TKIs have the effect of inactivating Ph-positive leukemia cells and inducing apoptosis but cannot eliminate these cells directly [3]. IFN-α acts on dormant leukemia stem cells, which cause the relapse, and recruits them into the cell cycle to be affected by TKI and further regulates gene expression in CML cells or induces cytotoxic T cells and natural killer cells [11]. Due to the synergistic effect of these various actions, the combined treatment of ponatinib and IFN-α is thought to suppress the progression of the disease. As observed in our case, the efficacy of IFN-α appears to be dose-dependent, but detailed studies to establish the optimal dosage and treatment duration of IFN-α are needed in the future.

Data Availability

The authors confirm that the data supporting the findings of this study are available.
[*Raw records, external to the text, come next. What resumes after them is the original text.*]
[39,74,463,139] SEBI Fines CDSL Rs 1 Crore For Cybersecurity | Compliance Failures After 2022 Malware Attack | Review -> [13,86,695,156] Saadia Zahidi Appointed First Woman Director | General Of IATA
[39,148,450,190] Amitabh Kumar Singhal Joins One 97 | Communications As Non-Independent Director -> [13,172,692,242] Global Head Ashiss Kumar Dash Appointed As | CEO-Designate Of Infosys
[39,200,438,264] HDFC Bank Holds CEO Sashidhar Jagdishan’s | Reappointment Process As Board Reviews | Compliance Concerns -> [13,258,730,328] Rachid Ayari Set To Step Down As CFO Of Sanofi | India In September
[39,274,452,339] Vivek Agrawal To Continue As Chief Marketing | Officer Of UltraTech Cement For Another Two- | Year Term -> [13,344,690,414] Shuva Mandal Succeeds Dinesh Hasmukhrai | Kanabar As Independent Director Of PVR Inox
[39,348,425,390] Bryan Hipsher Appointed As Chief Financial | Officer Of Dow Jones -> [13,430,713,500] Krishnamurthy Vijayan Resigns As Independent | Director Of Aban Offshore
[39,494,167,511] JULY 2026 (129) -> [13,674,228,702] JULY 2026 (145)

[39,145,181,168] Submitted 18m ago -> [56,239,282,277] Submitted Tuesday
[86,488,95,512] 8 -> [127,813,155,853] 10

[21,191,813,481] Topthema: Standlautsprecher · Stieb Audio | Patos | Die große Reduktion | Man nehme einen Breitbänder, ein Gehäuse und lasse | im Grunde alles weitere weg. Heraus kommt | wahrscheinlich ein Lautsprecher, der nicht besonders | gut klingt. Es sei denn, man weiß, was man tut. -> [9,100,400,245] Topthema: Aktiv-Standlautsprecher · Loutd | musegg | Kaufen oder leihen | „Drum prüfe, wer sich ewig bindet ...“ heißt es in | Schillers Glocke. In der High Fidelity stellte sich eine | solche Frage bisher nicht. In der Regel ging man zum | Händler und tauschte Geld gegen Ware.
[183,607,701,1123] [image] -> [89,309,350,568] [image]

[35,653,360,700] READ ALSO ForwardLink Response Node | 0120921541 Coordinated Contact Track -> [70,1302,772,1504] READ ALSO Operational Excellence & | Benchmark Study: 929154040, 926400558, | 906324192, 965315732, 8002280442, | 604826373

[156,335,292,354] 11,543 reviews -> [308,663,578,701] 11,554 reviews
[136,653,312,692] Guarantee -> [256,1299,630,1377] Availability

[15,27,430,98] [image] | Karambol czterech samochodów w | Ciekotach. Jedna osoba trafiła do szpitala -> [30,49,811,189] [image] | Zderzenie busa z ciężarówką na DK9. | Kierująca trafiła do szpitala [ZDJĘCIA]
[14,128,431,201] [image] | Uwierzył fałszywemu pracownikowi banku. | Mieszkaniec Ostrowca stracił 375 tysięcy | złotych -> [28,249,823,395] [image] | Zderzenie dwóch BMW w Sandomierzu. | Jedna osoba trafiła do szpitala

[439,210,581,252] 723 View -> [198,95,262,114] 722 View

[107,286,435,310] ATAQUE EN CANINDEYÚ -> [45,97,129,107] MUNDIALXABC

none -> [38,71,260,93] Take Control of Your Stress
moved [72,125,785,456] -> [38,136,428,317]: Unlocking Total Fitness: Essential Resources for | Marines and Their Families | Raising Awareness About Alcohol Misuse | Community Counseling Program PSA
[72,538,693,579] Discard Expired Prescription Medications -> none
IFN-α and ponatinib have been approved for the treatment of CML. Since no direct study of this combination treatment has been conducted, we obtained the approval of the ethics committee in our hospital and explained the need for this treatment to the patient and received his consent.

Conflicts of Interest

Kunio Hayashi and Kazuhiro Ikegame report no conflicts of interest regarding the content of this paper. Naoto Takahashi declares that he has received lecture fees and scholarship donations and conducted joint research with Otsuka Pharmaceutical.